Writer: Henry Naylor
Directors: Martha Lott and Darren Lee Cole
In the early 2000s, Henry Naylor was one of the up-and-coming stars of the satirical comedy scene. With his writing and performance partner Andy Parsons, their topical Radio 2 comedy show was one of the channel’s big successes.
But after the fall of the Twin Towers in September 2001, the BBC dialled back its comedic output. Naylor instead became interested in the disparity between the realities of the ensuing war in Afghanistan and a perceived squeamishness of BBC journalists, shying away from the realities of war in the name of the Corporation’s sense of “taste and decency”.
The result was a script for an Edinburgh Fringe play, Finding Bin Laden, due to be staged in 2003. But in a quest for his comedic work to be grounded in truth, Naylor and his friend, Glaswegian photographer Sam Maynard, went on a research trip to Afghanistan itself.
It is that journey that forms the focus of Afghanistan Is Not Funny. The piece is initially structured as some narrative stand-up, with laboured gags about the perceived melancholy intrinsic to the Birmingham accent, and a long-running (justified) beef with Jonathan Ross and Russell Brand, whose Andrew Sachs-related antics saw Radio 2 bin all comedies, including Parsons and Naylor’s.
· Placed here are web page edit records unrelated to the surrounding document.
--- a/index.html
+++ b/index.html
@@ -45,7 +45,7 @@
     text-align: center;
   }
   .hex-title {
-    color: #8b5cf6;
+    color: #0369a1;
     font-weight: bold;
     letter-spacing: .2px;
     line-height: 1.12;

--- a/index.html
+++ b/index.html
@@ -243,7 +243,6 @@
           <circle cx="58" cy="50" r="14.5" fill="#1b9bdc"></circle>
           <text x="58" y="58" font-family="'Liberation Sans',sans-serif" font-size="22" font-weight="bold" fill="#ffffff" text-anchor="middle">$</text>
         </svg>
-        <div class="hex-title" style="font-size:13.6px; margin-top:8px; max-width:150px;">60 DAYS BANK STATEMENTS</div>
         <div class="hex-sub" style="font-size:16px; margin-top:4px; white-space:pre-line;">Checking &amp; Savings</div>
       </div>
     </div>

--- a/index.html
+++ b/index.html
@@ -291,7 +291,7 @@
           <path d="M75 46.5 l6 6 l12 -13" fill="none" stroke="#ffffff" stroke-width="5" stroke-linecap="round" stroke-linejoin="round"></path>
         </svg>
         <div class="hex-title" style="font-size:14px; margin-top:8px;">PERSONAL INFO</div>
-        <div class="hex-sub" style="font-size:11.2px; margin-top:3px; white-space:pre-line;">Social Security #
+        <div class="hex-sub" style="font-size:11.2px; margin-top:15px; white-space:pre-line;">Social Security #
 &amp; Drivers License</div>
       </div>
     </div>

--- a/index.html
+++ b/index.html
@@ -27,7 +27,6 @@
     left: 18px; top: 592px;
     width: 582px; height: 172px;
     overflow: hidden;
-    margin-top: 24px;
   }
Alongside that, though, it is an explorer’s lecture, as we follow Naylor through his stories of an Englishman, a Scotsman and their Afghani fixer.
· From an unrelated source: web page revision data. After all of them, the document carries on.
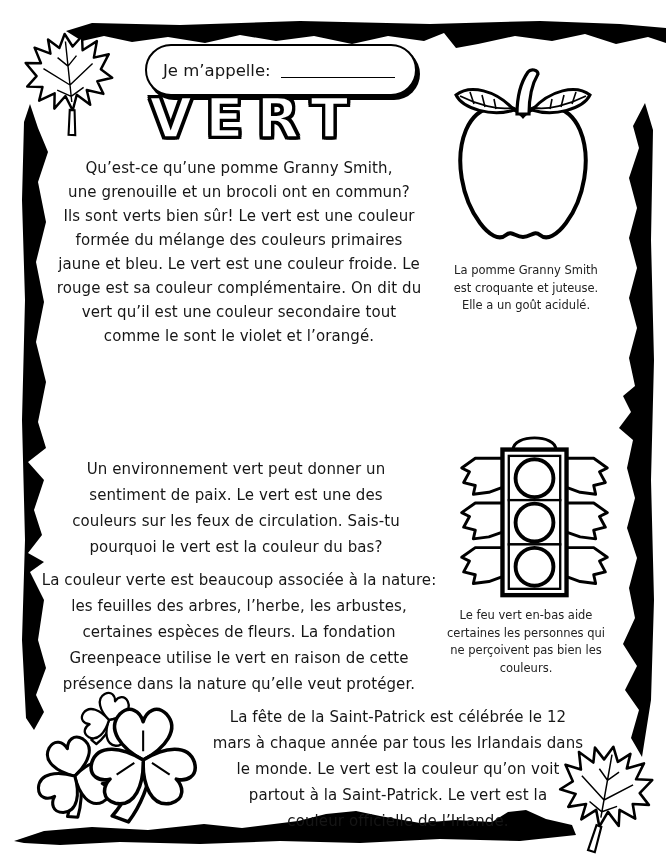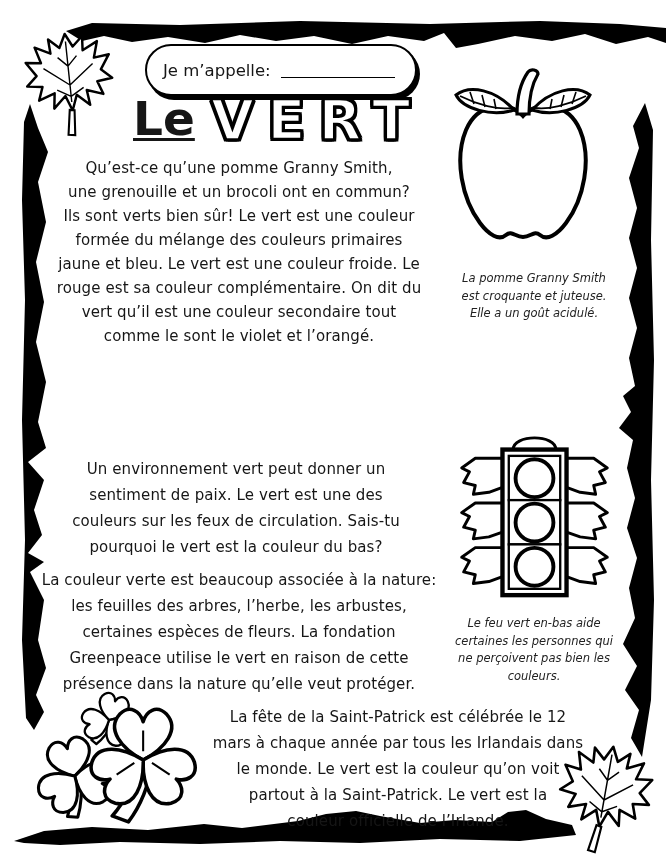--- a/index.html
+++ b/index.html
@@ -76,7 +76,6 @@
   </div>
 
   <div class="title">
-    <span class="le">Le</span>
     <span class="vert">VERT</span>
   </div>
 

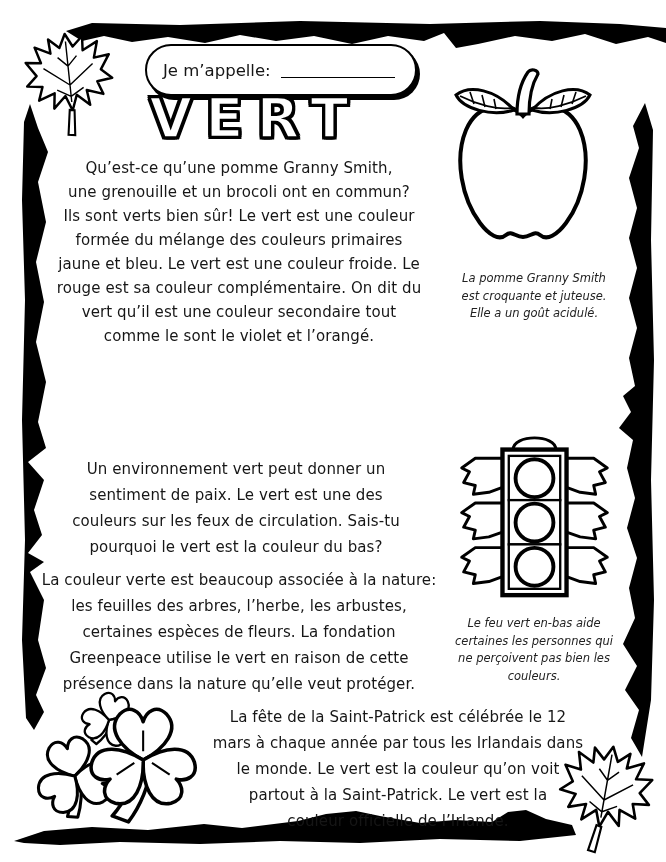--- a/index.html
+++ b/index.html
@@ -20,7 +20,7 @@
   .p4{left:23px;top:563px;width:424px;}
   .p5{left:186px;top:700px;width:416px;}
   .caption{
-    position:absolute;z-index:2;margin:8px;text-align:center;font-style:italic;
+    position:absolute;z-index:2;margin:0;text-align:center;
     font-size:11.5px;line-height:17.5px;white-space:pre;color:#222;
   }
   .cap-apple{left:438px;top:262px;width:176px;}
The devastation Naylor sees in and around Kabul – at that point, recently “liberated” from the Taliban (by, if you believed television journalist John Simpson, the BBC) – a city not so much battle-scarred as still bleeding. In a city still littered with unexploded ordinance, 82 children a week needed replacement limbs due to land mines strewn across the city and surrounding countryside.
As a comedian, Naylor naturally finds some levity among the chaos and tense atmosphere, but it is the growing sense of unease and humility that really captures. The writer’s growing awareness that he is putting multiple lives at risk for what he had intended to be a piece of Fringe silliness helps to underline the plight in which Afghani citizens were left as a result of the actions of the Taliban, Al Qaeda and the West.
This new production, some 20 years after Finding Bin Laden, was inspired by the sights from Kabul airport in 2021 as the US withdrew, leaving those Afghanis who had been helping them to fend for themselves in a city where the Taliban had “never gone away, just melted into the crowd”. The result is a piece which is personal and political, intimate and epic.
It is also illustrated with some of Maynard’s photos from their 2003 trip, including one which Naylor says has haunted him ever since. The build-up to its reveal is more chilling than the photo itself, but it says everything about what Naylor wants to achieve with this work.
Finding Bin Laden ended by switching from broad comedy to an exposure of the real situation in Afghanistan. There’s a thematically similar attempt at a rug-pull in Afghanistan is Not Funny: while not quite as stark, it is more polished. In the 20 years since his first play, Naylor has grown up: our attitudes to the plight of Afghans now need to do the same.